In a paper that will be published March 1 in the proceedings of the Royal Society, two engineers at the Viterbi School of Engineering offer a new and potentially much more flexible method of mathematically describing mechanical systems.

The method also resolves a more than 200-year-old mathematical paradox, according to Professor Firdaus Udwadia, who co-wrote the paper with his former PhD student Phailaung Phomosiri.

The paradox and the problem both come from classic work of the French physicist Joseph Louis Lagrange (1736-1813) who in 1788 described a new mathematical way to represent the movement of systems of connected mechanical parts ("constrained mechanical systems"), one simpler than that originally devised by Newton a century before.

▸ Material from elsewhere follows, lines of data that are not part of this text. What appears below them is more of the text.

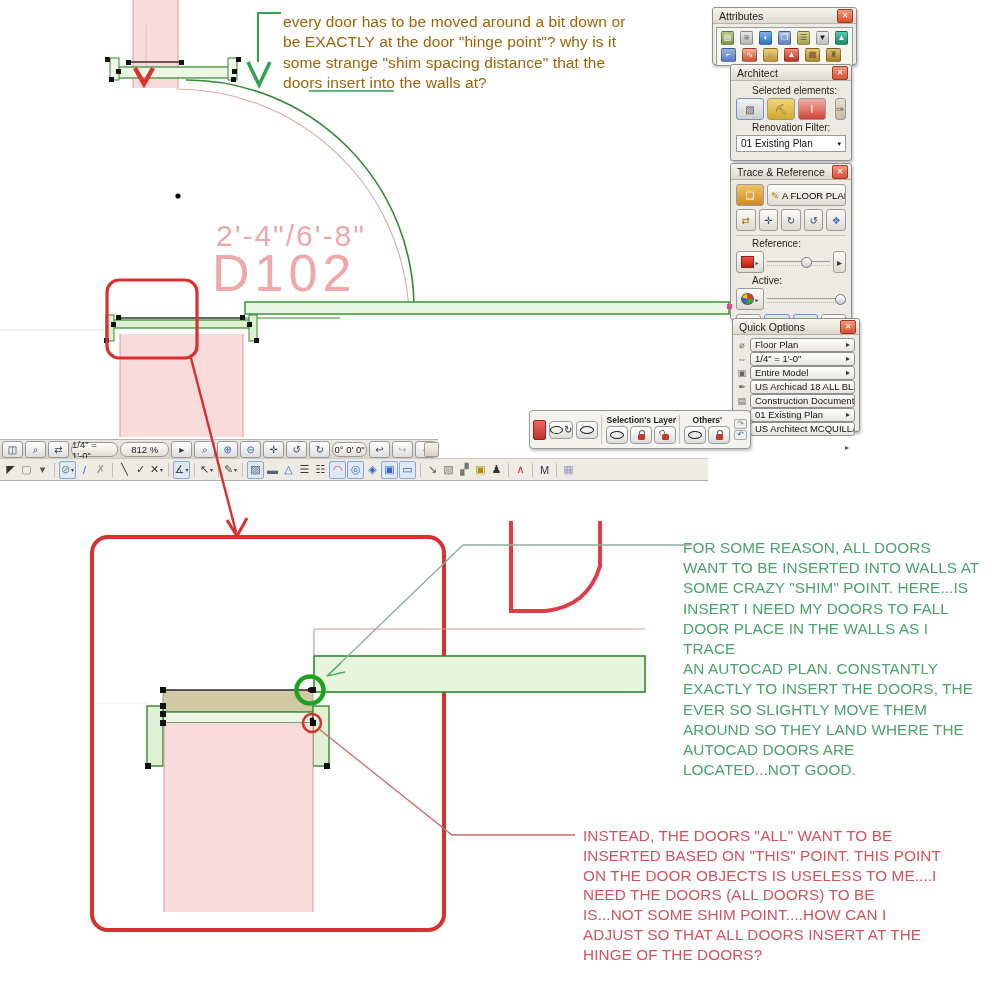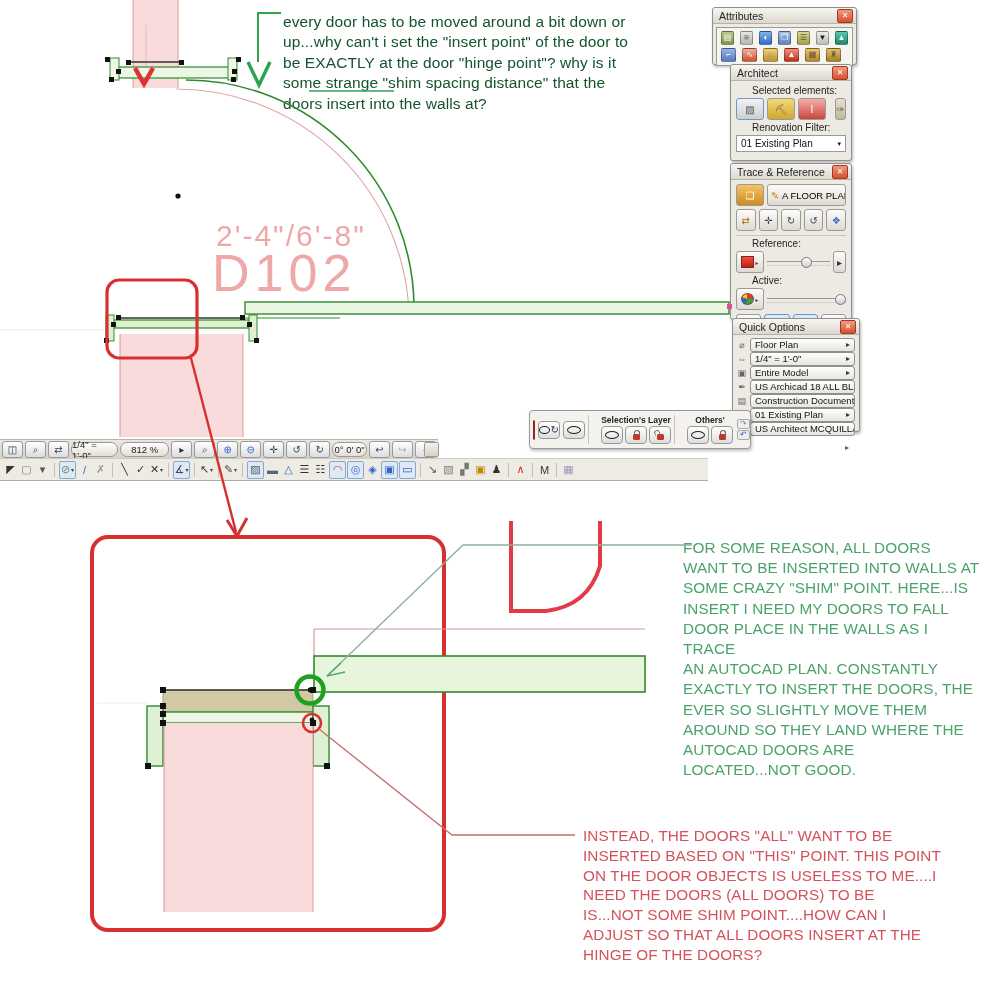"every door has to be" .top-note { color: #14532d -> #a16207 }
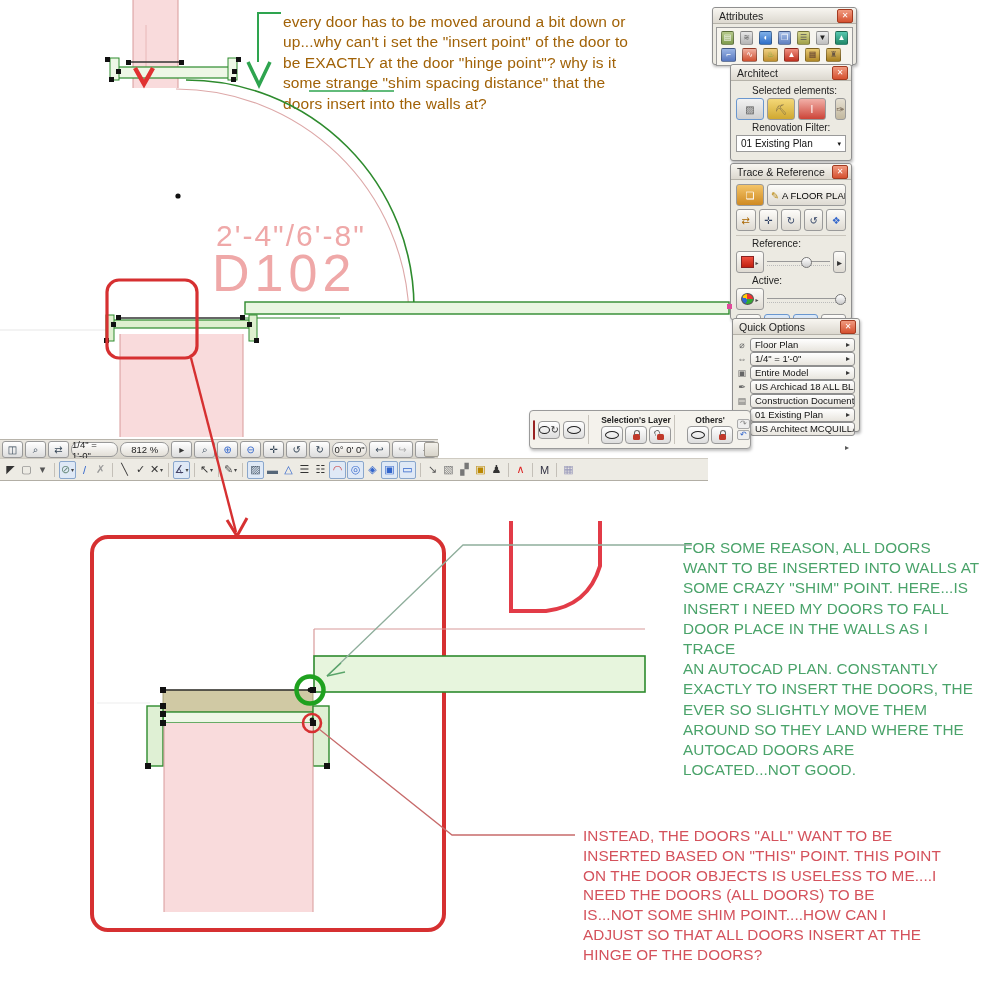"up...why can't i set the" div { html: <div>up...why can't i set the "insert point" of the door to</div> -> none }
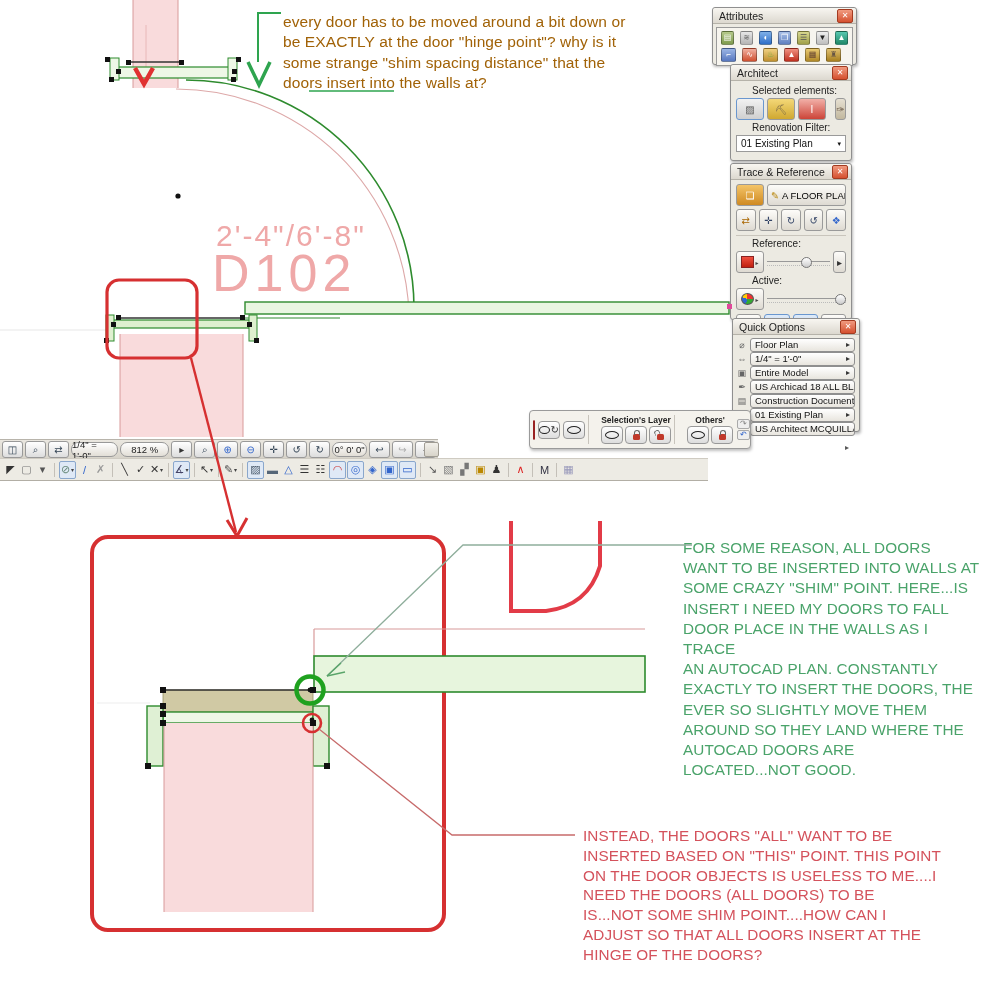"Selection's Layer" .ql-group { padding-left: 12px -> 4px }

Udwadia gives a simple example of such a system: a double pendulum, a weight hanging on a link, with a second weight attached to tit by another link.

The angle of the first weight's link from the vertical, the length of the that link; the angle and length of the second link, plus the masses of the weights all combine into a mathematical matrix, which when solved using classic Lagrange/Gauss methods, describe the system. But the calculations can be formidably complex.

Udwadia's new method involves omitting the linkage that makes one system of two, representing the parts of the system with a set of coordinates representing first, their position in space, omitting the linkage.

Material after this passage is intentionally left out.